L’explosion d’une météorite fait un millier de blessés en Russie

Les fragments incandescents de la météorite ont laissé derrière eux des traînées de fumée.
Photo: Agence France-Presse (photo) Oleg Kargopolov Les fragments incandescents de la météorite ont laissé derrière eux des traînées de fumée.

Au lendemain de l’explosion d’une météorite au-dessus de la ville russe de Tcheliabinsk, les scientifiques sont à pied d’oeuvre pour étudier ce phénomène rare, que les astronomes n’ont pas vu venir, mais que beaucoup de citoyens russes ont pu filmer.

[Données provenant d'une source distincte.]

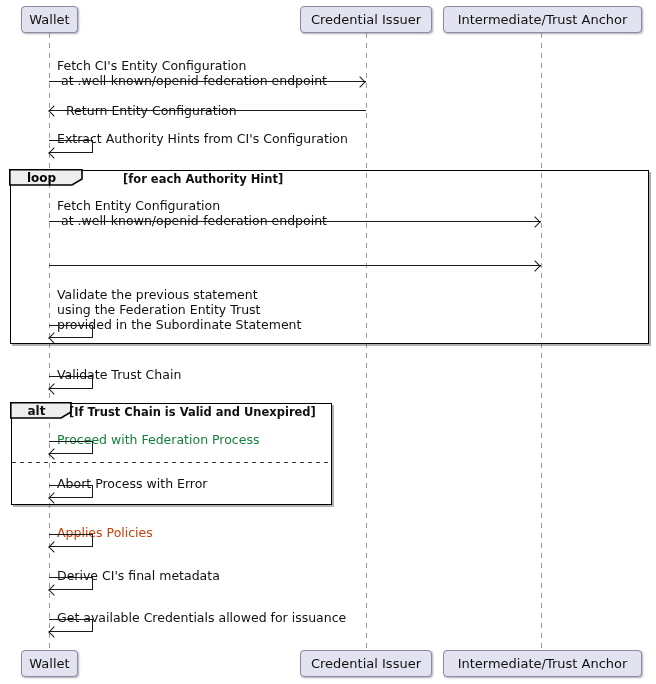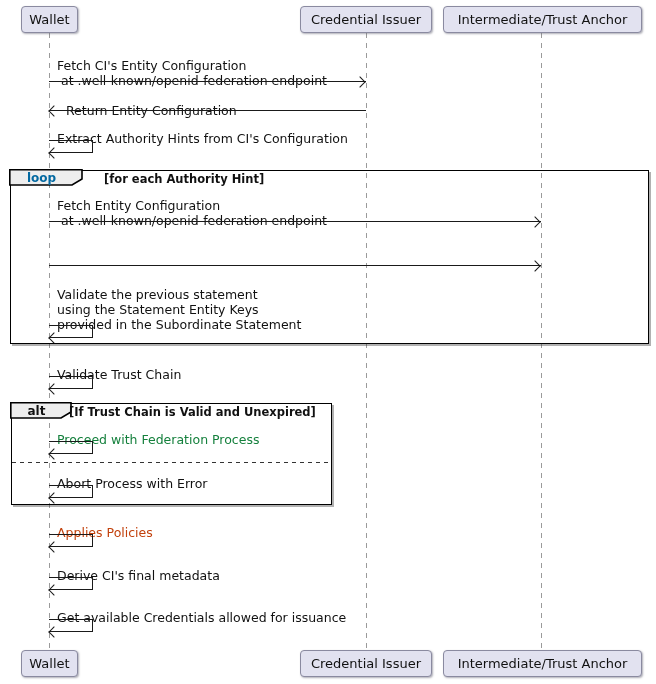"loop" div.frag-operator { color: #0369a1 -> #000000 }
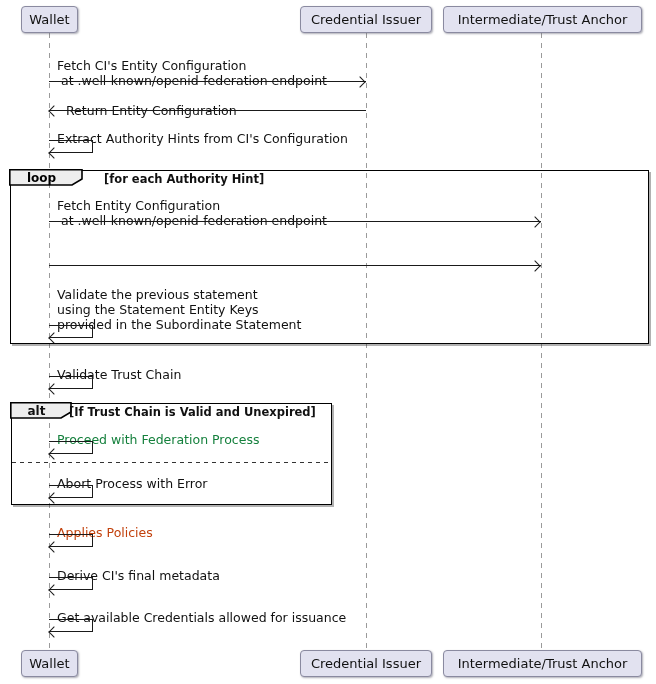"[for each Authority Hint]" div.frag-guard { left: 93px -> 112px }
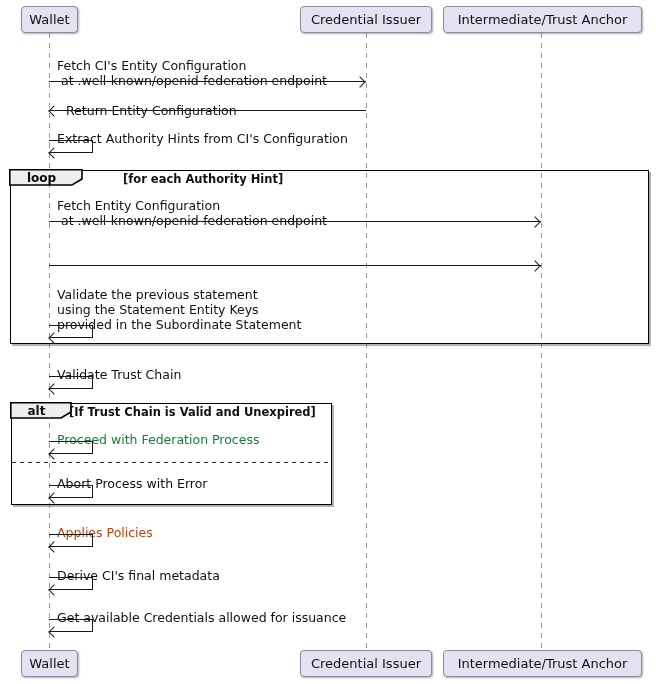"Validate the previous statement" div.msg-text { text: Statement Entity Keys -> Federation Entity Trust }
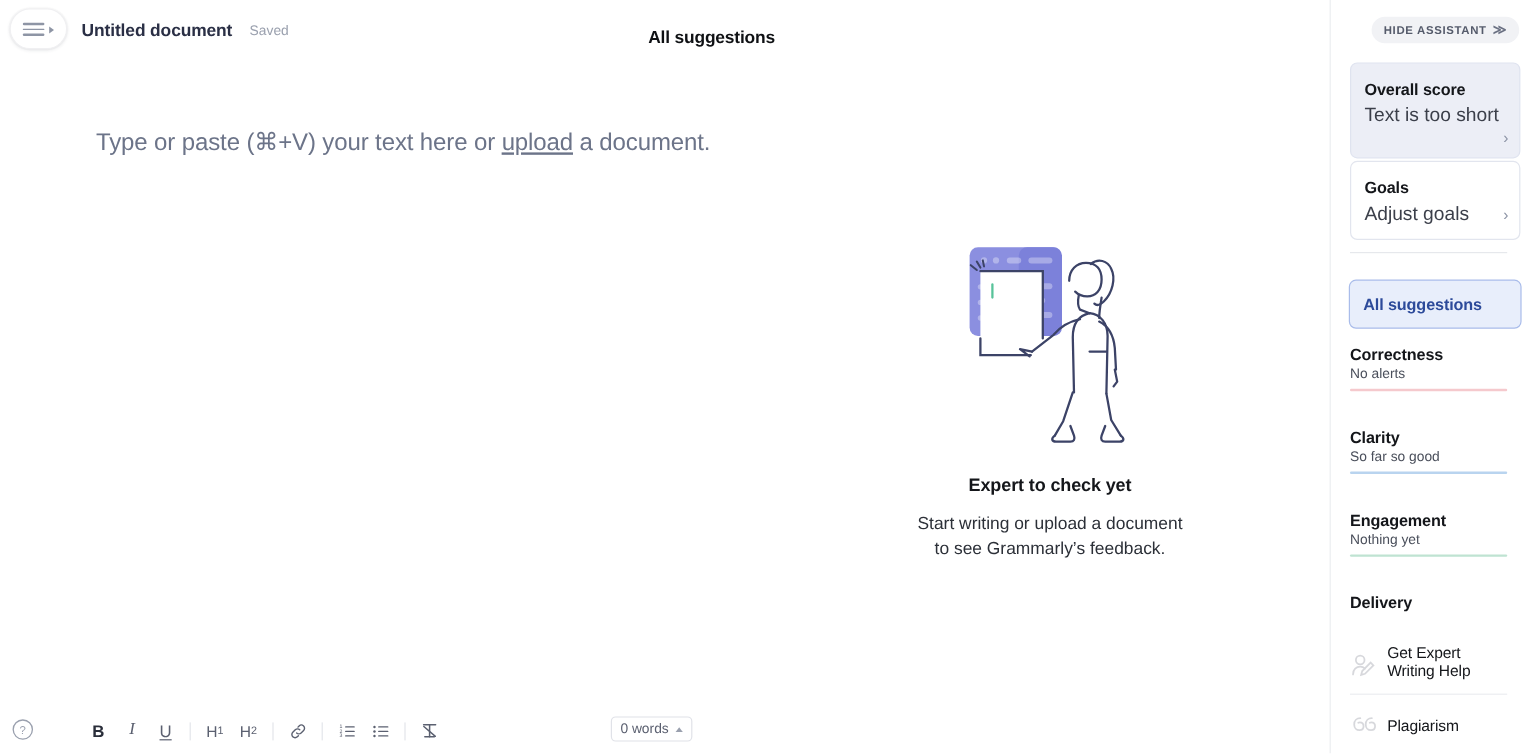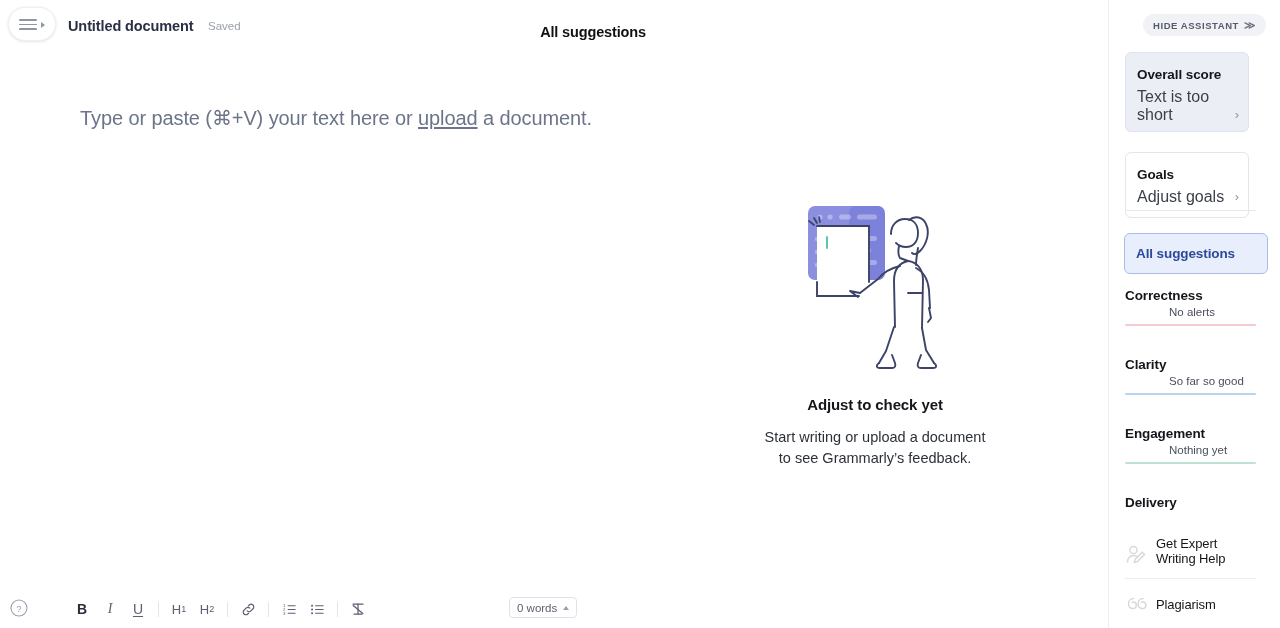"Overall score" .card { width: 124px -> 142px }
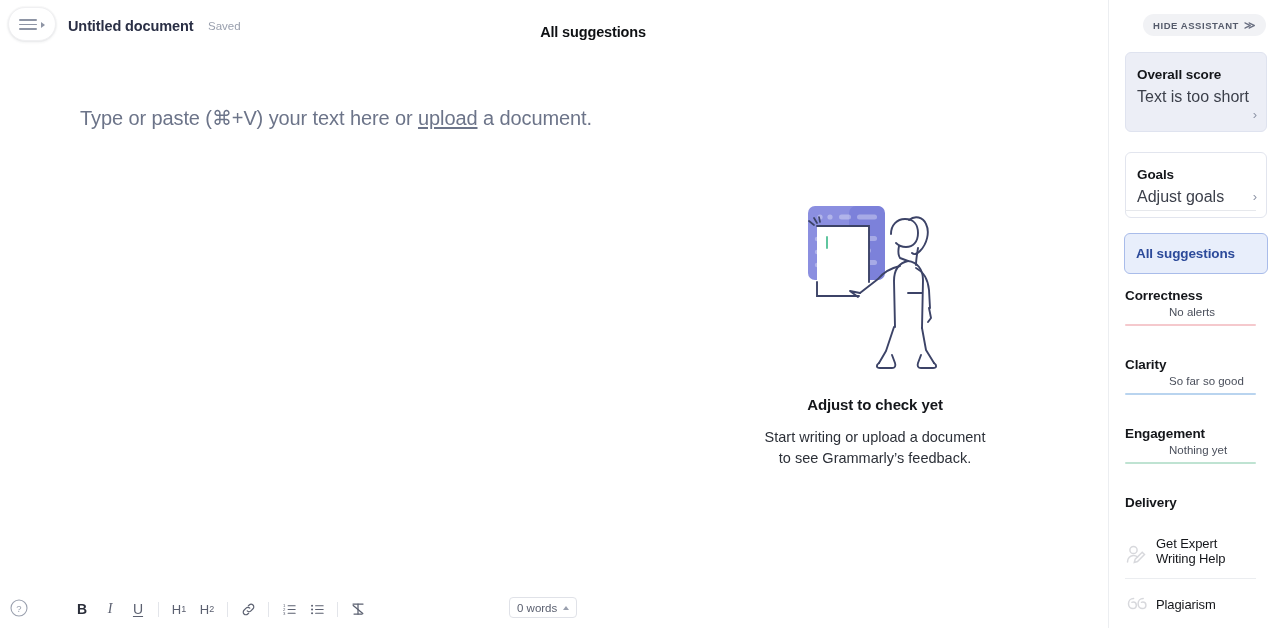"Goals" .card.goals { top: 152px -> 134px }
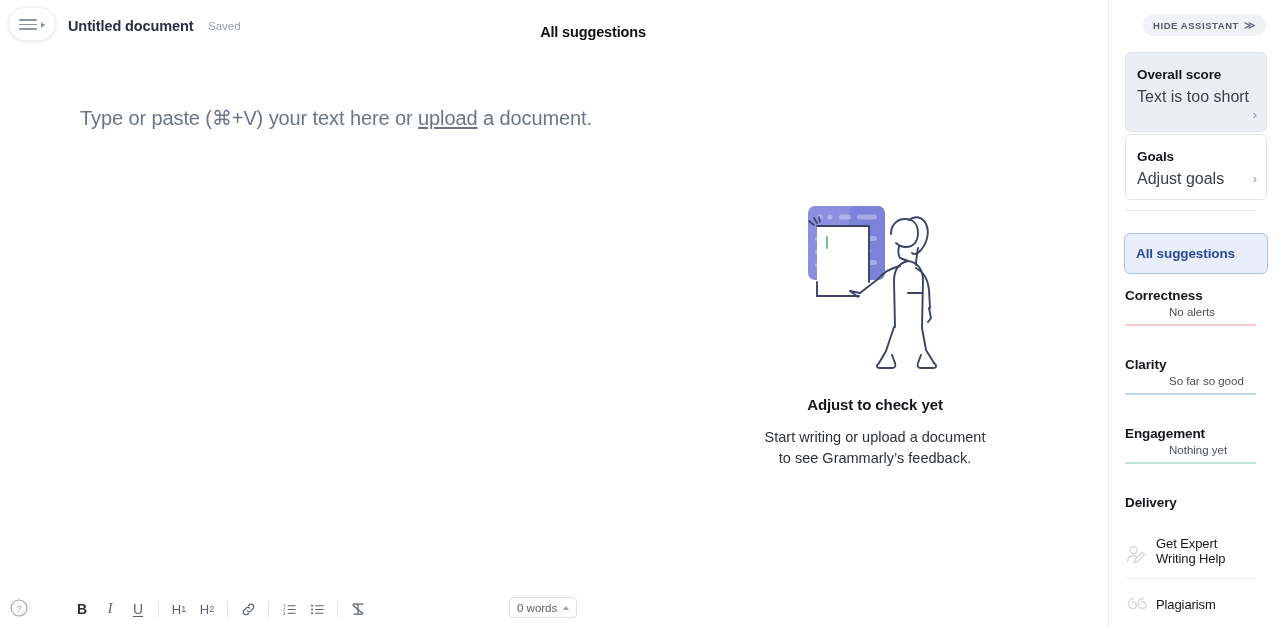"No alerts" .cat .c-sub { margin-left: 44px -> none }
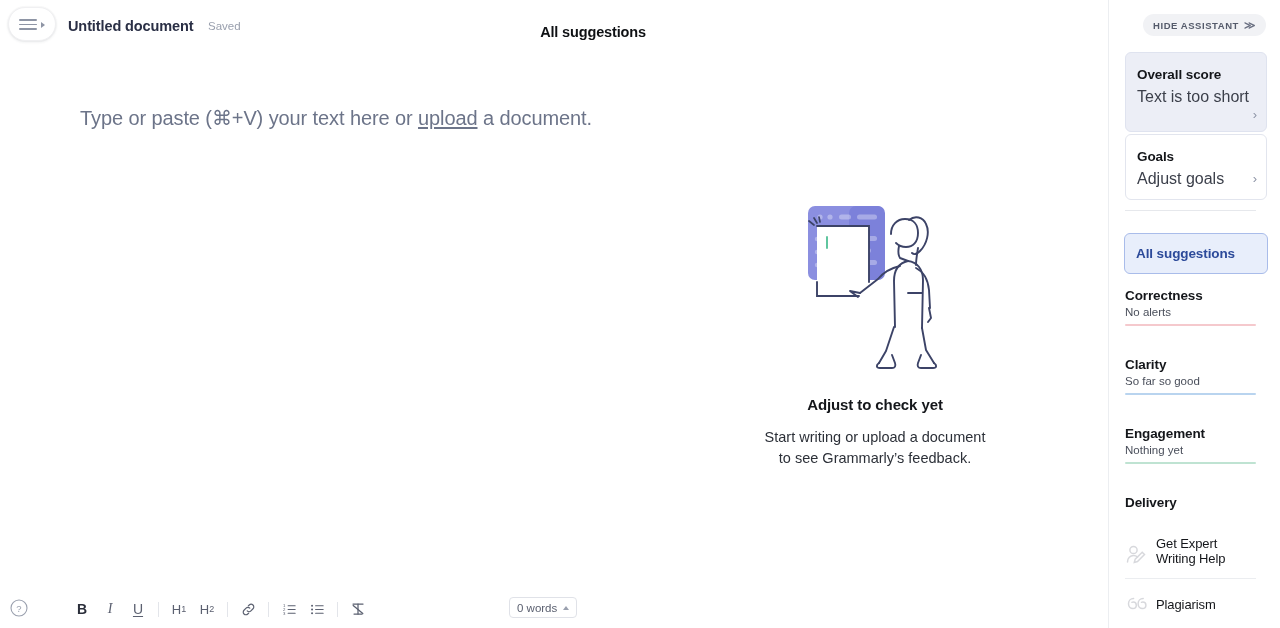"Adjust to check yet" div.empty-title { text: Adjust -> Expert }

« Nos équipements au sol, de même que ceux situés à l’étranger, ne nous ont pas permis de surveiller ce corps céleste », reconnaissait un porte-parole de Roscosmos, l’agence spatiale russe.


Les autorités veulent maintenant tenter de comprendre pourquoi la météorite n’a pas pu être détectée plus tôt. Les scientifiques tentent de déterminer si la combustion de la météorite a causé de la pollution dans la région, mais les autorités russes écartent pour l’instant la possibilité d’une contamination radioactive, explique la chaîne d’information russe RT. La météorite pesait environ 10 tonnes selon l’Académie russe des sciences (ASR). Il s’agirait d’un « bolide », une seule météorite qui explose dans l’atmosphère et qui présente donc un certain degré de danger. Le phénomène observé n’était donc pas une « pluie de météorites », selon l’ASR.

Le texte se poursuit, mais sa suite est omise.